Seamos realistas, miremos a nuestro alrededor, prestemos atención a lo que, desde hace treinta años, dicen y hacen los políticos catalanes con mando en plaza; hagamos todo eso y, a renglón seguido, formulemos algunas preguntas como las que a continuación siguen. ¿Quién iba a reconocer a un personaje que escribió que la historia del nacionalismo catalán es la historia de una revolución burguesa frustrada, que el nacionalismo catalán surgió para dar respuesta a la debilidad de una burguesía incapaz de mandar en España? ¿Quién iba a reconocer a un personaje que —además de abandonar el comunismo y criticar el independentismo y la autodeterminación— señaló que no debía cuestionarse de manera substancial y sistemática el concepto de una nación española? ¿Quién iba a reconocer a un personaje que, a la manera de la Constitución que él contribuyó a redactar, reivindicaba la existencia y legitimidad de la idea de nacionalidad?
Por mucho que Jordi Solé Tura hablara de la descentralización del Estado y de la distribución de poder político, por mucho que preconizara la lógica autonómica con vocación federal, al personaje no se le perdonó que afirmara que el nacionalismo llevaba a un callejón sin salida al cuestionar sistemáticamente el modelo político del Estado de las Autonomías establecido por la Constitución. Y hoy, Jordi Solé Tura resulta más actual que nunca por haber percibido, con décadas de antelación, que al nacionalismo catalán de uno u otro signo le mueve el electoralismo o el aventurerismo.

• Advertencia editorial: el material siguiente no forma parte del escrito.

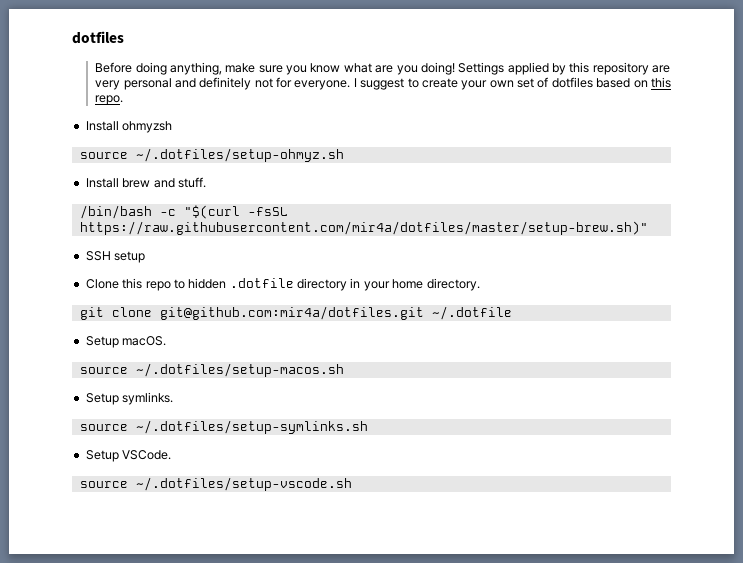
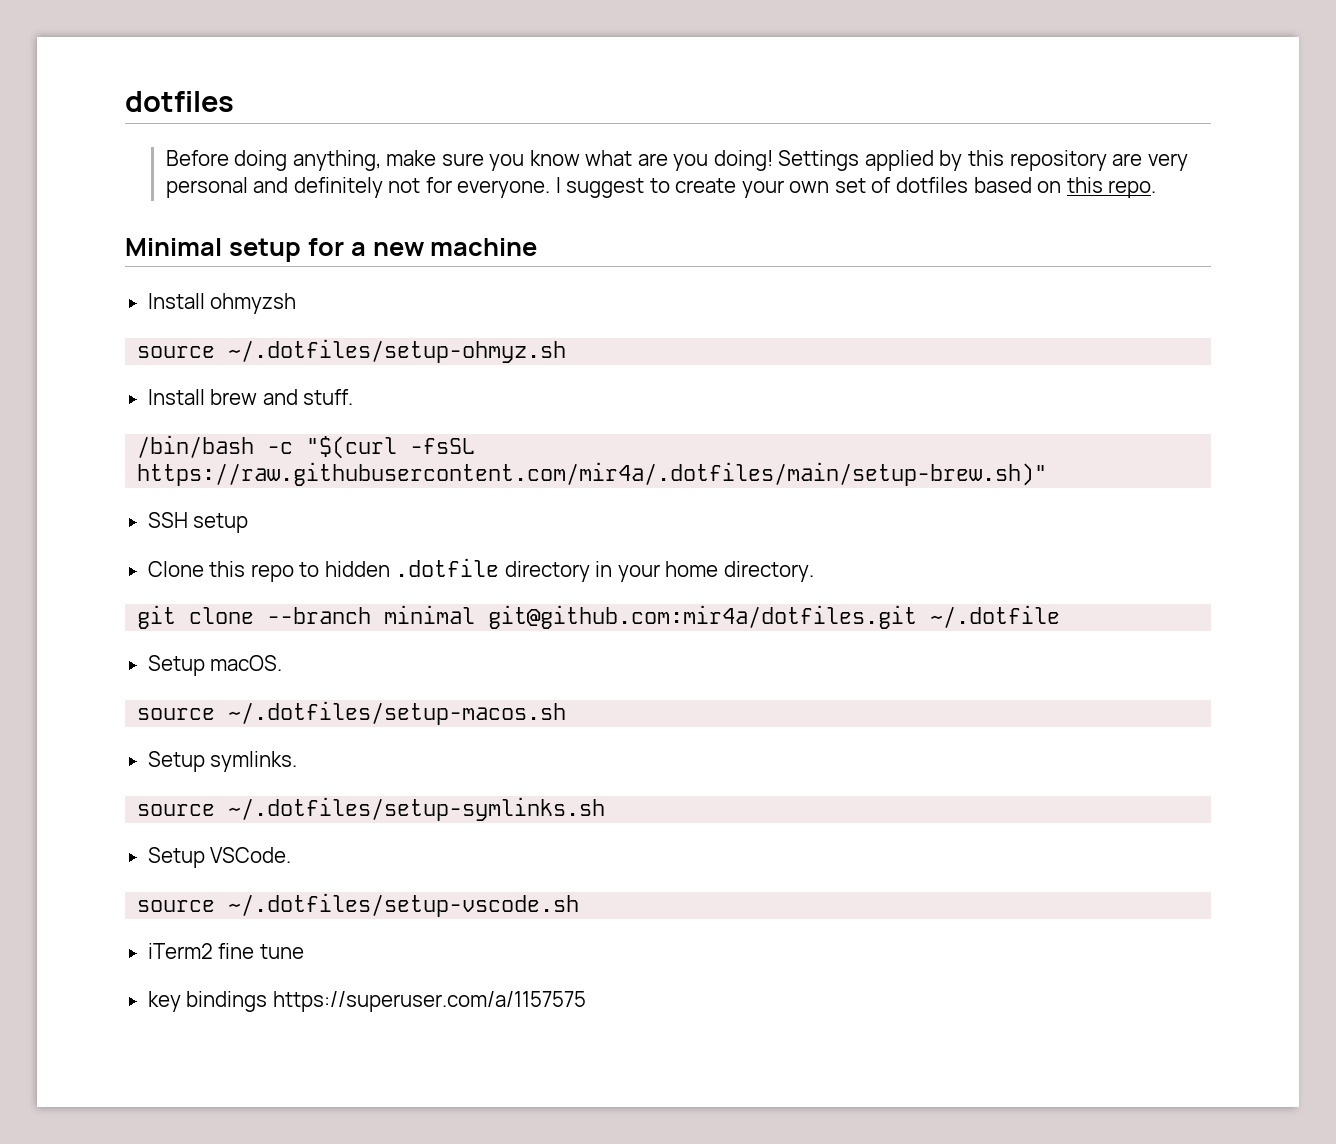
(124, 100) none -> [125,238,538,262] // Minimal setup for a new machine
[79,221,648,235] https://raw.githubusercontent.com/mir4a/dotfiles/master/setup-brew.sh)" -> [137,462,1048,486] https://raw.githubusercontent.com/mir4a/.dotfiles/main/setup-brew.sh)"
(152, 312) none -> [267,605,476,624] --branch minimal
(352, 484) none -> [147,943,304,959] [147,991,586,1012] // iTerm2 fine tune // key bindings https://superuser.com/a/1157575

Jordi Solé Tura molestaba a los comunistas, porque había abandonado el barco criticando el mesianismo y reivindicando el pluralismo, el laicismo ideológico, los valores liberales y el humanismo; a los socialistas, porque desconfiaban —«la izquierda catalana es como un país de ciegos», dijo en cierta ocasión— de alguien que desembarcaba en el PSC a bombo y platillo poniendo en apuros —poder, cargos e ideología— a los socialista de toda la vida; a los nacionalistas, porque no tragaban que les acusara de exacerbar permanentemente el conflicto con el estado —victimismo, enemigo exterior, política identitaria, mala administración— a mayor gloria de sus particulares intereses. Jordi Solé Tura, en definitiva, molestaba por «traidor», «oportunista» y «botifler». No era nada de eso. Jordi Solé Tura tuvo sentido del límite y conciencia de las prioridades. Un demócrata amigo del consenso y el pacto. Por eso molestaba. Finalmente, el reconocimiento ha llegado en una muestra —ahora sí— de oportunismo político de manual.